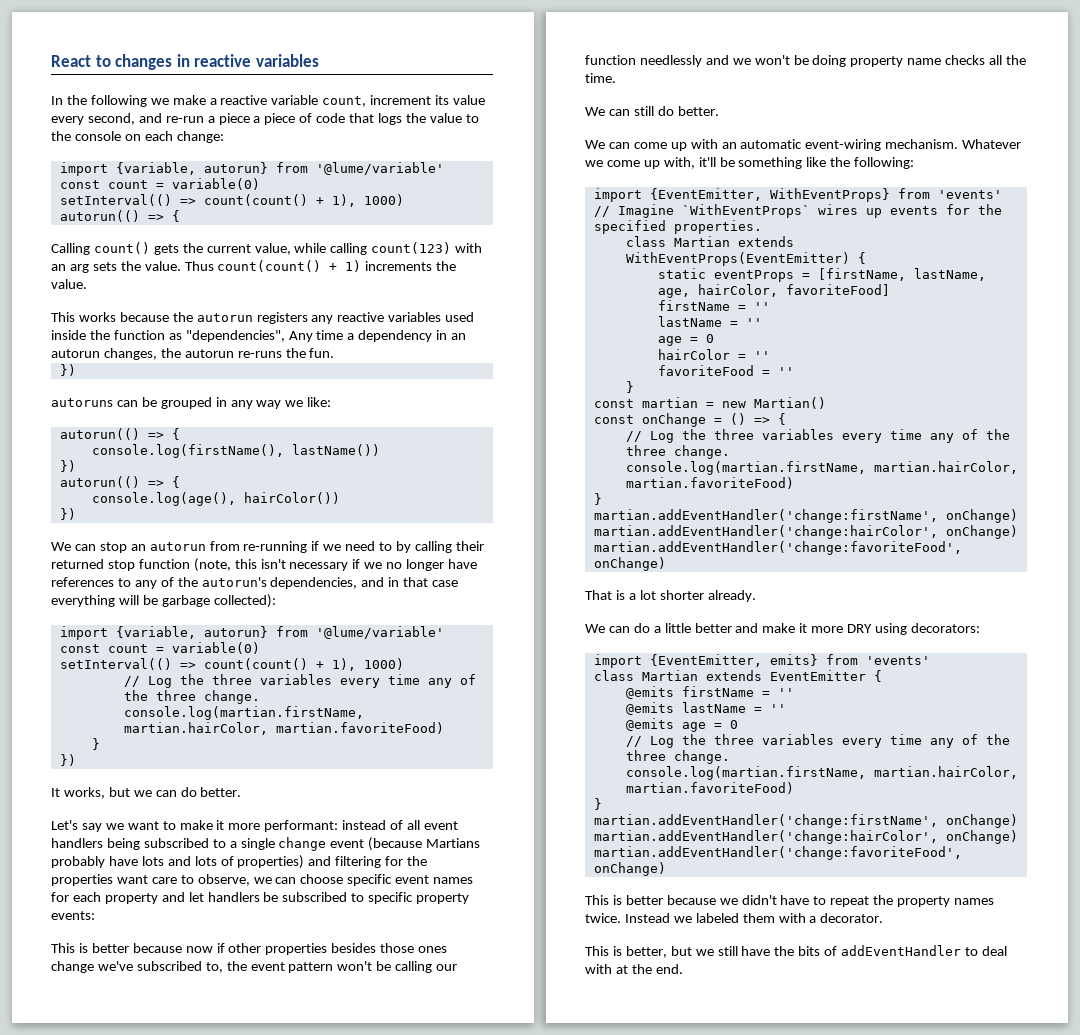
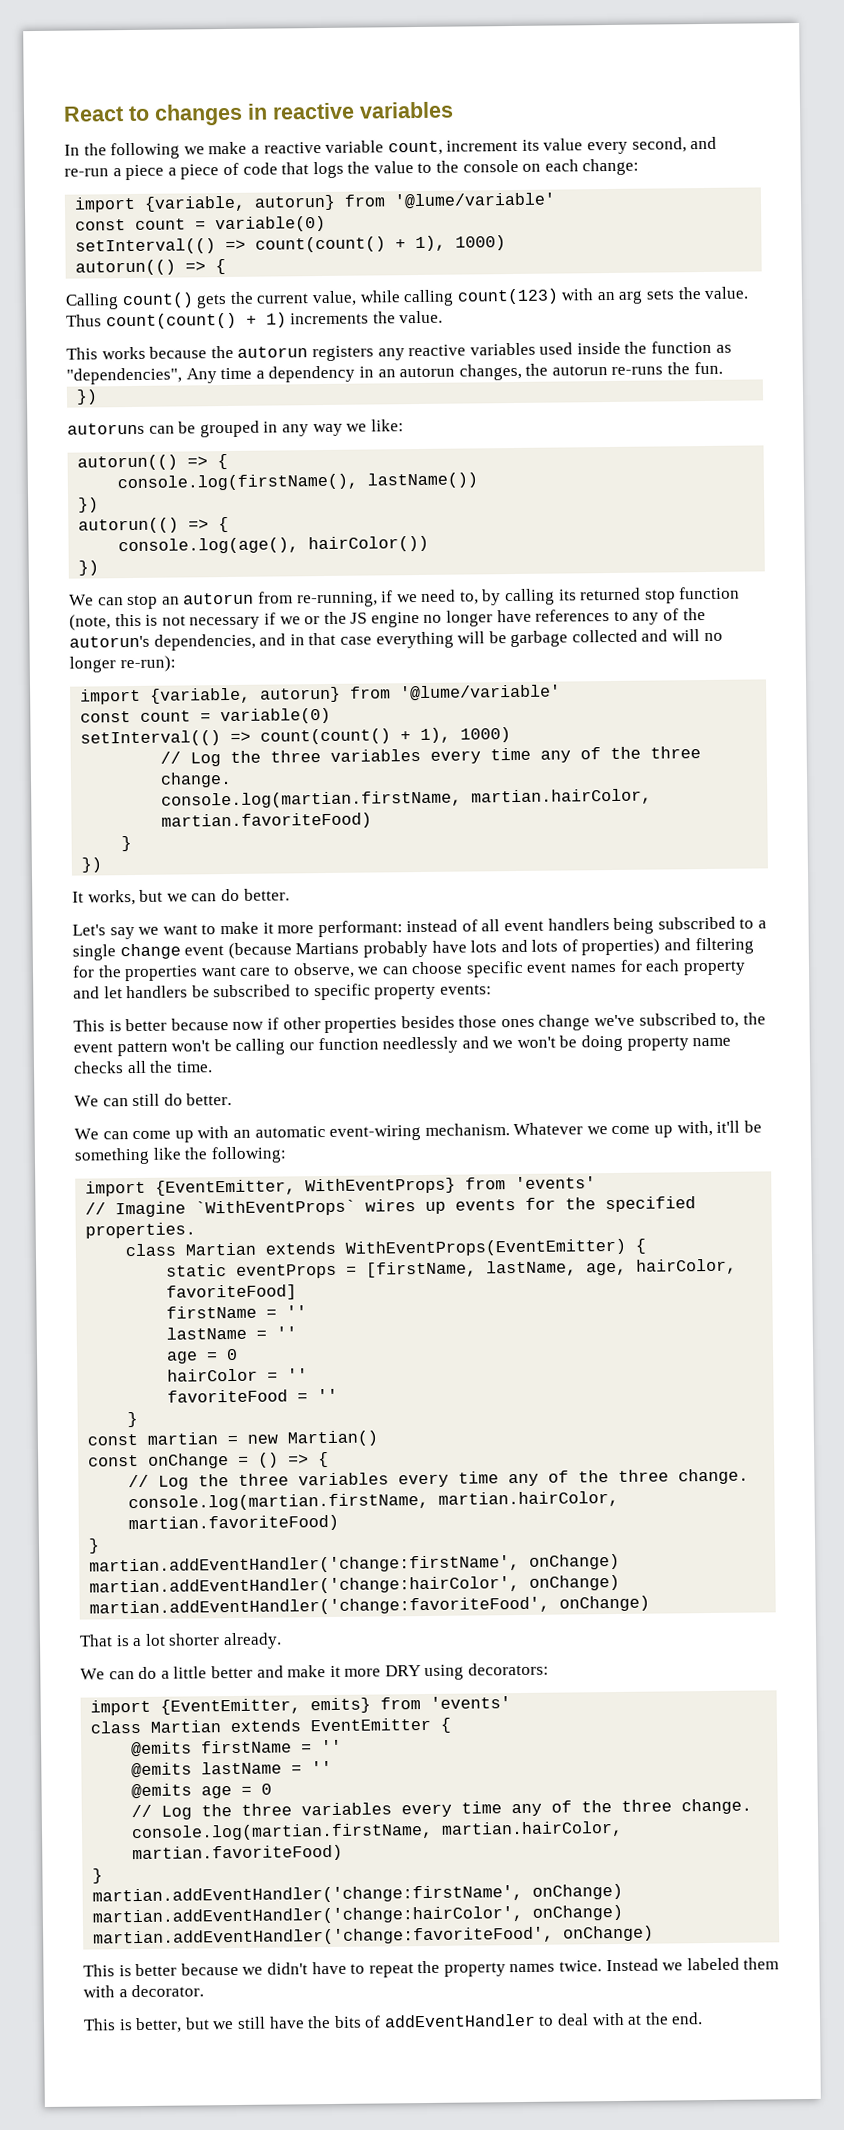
- We can stop an autorun from re-running if we need to by calling their returned stop function (note, this isn't necessary if we no longer have references to any of the autorun's dependencies, and in that case everything will be garbage collected):
+ We can stop an autorun from re-running, if we need to, by calling its returned stop function (note, this is not necessary if we or the JS engine no longer have references to any of the autorun's dependencies, and in that case everything will be garbage collected and will no longer re-run):

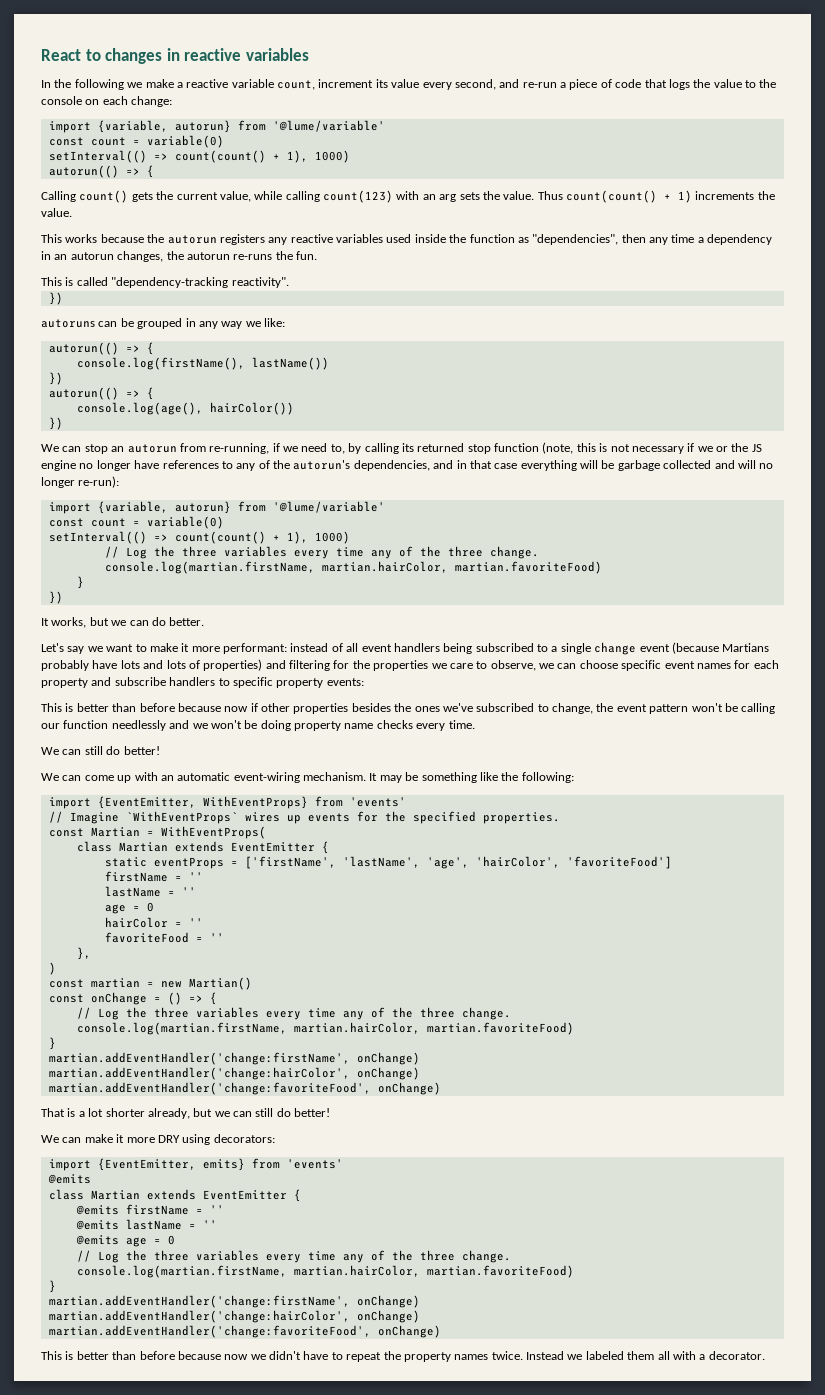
- In the following we make a reactive variable count, increment its value every second, and re-run a piece a piece of code that logs the value to the console on each change:
+ In the following we make a reactive variable count, increment its value every second, and re-run a piece of code that logs the value to the console on each change:
- This works because the autorun registers any reactive variables used inside the function as "dependencies", Any time a dependency in an autorun changes, the autorun re-runs the fun.
+ This works because the autorun registers any reactive variables used inside the function as "dependencies", then any time a dependency in an autorun changes, the autorun re-runs the fun.
+ This is called "dependency-tracking reactivity".
- Let's say we want to make it more performant: instead of all event handlers being subscribed to a single change event (because Martians probably have lots and lots of properties) and filtering for the properties want care to observe, we can choose specific event names for each property and let handlers be subscribed to specific property events:
+ Let's say we want to make it more performant: instead of all event handlers being subscribed to a single change event (because Martians probably have lots and lots of properties) and filtering for the properties we care to observe, we can choose specific event names for each property and subscribe handlers to specific property events:
- This is better because now if other properties besides those ones change we've subscribed to, the event pattern won't be calling our function needlessly and we won't be doing property name checks all the time.
+ This is better than before because now if other properties besides the ones we've subscribed to change, the event pattern won't be calling our function needlessly and we won't be doing property name checks every time.
- We can still do better.
+ We can still do better!
- Whatever we come up with, it'll be something like the following:
+ It may be something like the following:
- class Martian extends WithEventProps(EventEmitter) {
+ const Martian = WithEventProps(
+ class Martian extends EventEmitter {
- static eventProps = [firstName, lastName, age, hairColor, favoriteFood]
+ static eventProps = ['firstName', 'lastName', 'age', 'hairColor', 'favoriteFood']
  favoriteFood = ''
- }
+ },
+ )
- That is a lot shorter already.
- We can do a little better and make it more DRY using decorators:
+ That is a lot shorter already, but we can still do better!
+ We can make it more DRY using decorators:
  import {EventEmitter, emits} from 'events'
+ @emits
- This is better because we didn't have to repeat the property names twice.
+ This is better than before because now we didn't have to repeat the property names twice.
- Instead we labeled them with a decorator.
+ Instead we labeled them all with a decorator.
- This is better, but we still have the bits of addEventHandler to deal with at the end.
▬▬▬▬▬▬
_Your task_. Return the material exactly as it reads, though without the pictures it holds.

_The completed task_.
- We can stop an autorun from re-running if we need to by calling their returned stop function (note, this isn't necessary if we no longer have references to any of the autorun's dependencies, and in that case everything will be garbage collected):
+ We can stop an autorun from re-running, if we need to, by calling its returned stop function (note, this is not necessary if we or the JS engine no longer have references to any of the autorun's dependencies, and in that case everything will be garbage collected and will no longer re-run):

- In the following we make a reactive variable count, increment its value every second, and re-run a piece a piece of code that logs the value to the console on each change:
+ In the following we make a reactive variable count, increment its value every second, and re-run a piece of code that logs the value to the console on each change:
- This works because the autorun registers any reactive variables used inside the function as "dependencies", Any time a dependency in an autorun changes, the autorun re-runs the fun.
+ This works because the autorun registers any reactive variables used inside the function as "dependencies", then any time a dependency in an autorun changes, the autorun re-runs the fun.
+ This is called "dependency-tracking reactivity".
- Let's say we want to make it more performant: instead of all event handlers being subscribed to a single change event (because Martians probably have lots and lots of properties) and filtering for the properties want care to observe, we can choose specific event names for each property and let handlers be subscribed to specific property events:
+ Let's say we want to make it more performant: instead of all event handlers being subscribed to a single change event (because Martians probably have lots and lots of properties) and filtering for the properties we care to observe, we can choose specific event names for each property and subscribe handlers to specific property events:
- This is better because now if other properties besides those ones change we've subscribed to, the event pattern won't be calling our function needlessly and we won't be doing property name checks all the time.
+ This is better than before because now if other properties besides the ones we've subscribed to change, the event pattern won't be calling our function needlessly and we won't be doing property name checks every time.
- We can still do better.
+ We can still do better!
- Whatever we come up with, it'll be something like the following:
+ It may be something like the following:
- class Martian extends WithEventProps(EventEmitter) {
+ const Martian = WithEventProps(
+ class Martian extends EventEmitter {
- static eventProps = [firstName, lastName, age, hairColor, favoriteFood]
+ static eventProps = ['firstName', 'lastName', 'age', 'hairColor', 'favoriteFood']
  favoriteFood = ''
- }
+ },
+ )
- That is a lot shorter already.
- We can do a little better and make it more DRY using decorators:
+ That is a lot shorter already, but we can still do better!
+ We can make it more DRY using decorators:
  import {EventEmitter, emits} from 'events'
+ @emits
- This is better because we didn't have to repeat the property names twice.
+ This is better than before because now we didn't have to repeat the property names twice.
- Instead we labeled them with a decorator.
+ Instead we labeled them all with a decorator.
- This is better, but we still have the bits of addEventHandler to deal with at the end.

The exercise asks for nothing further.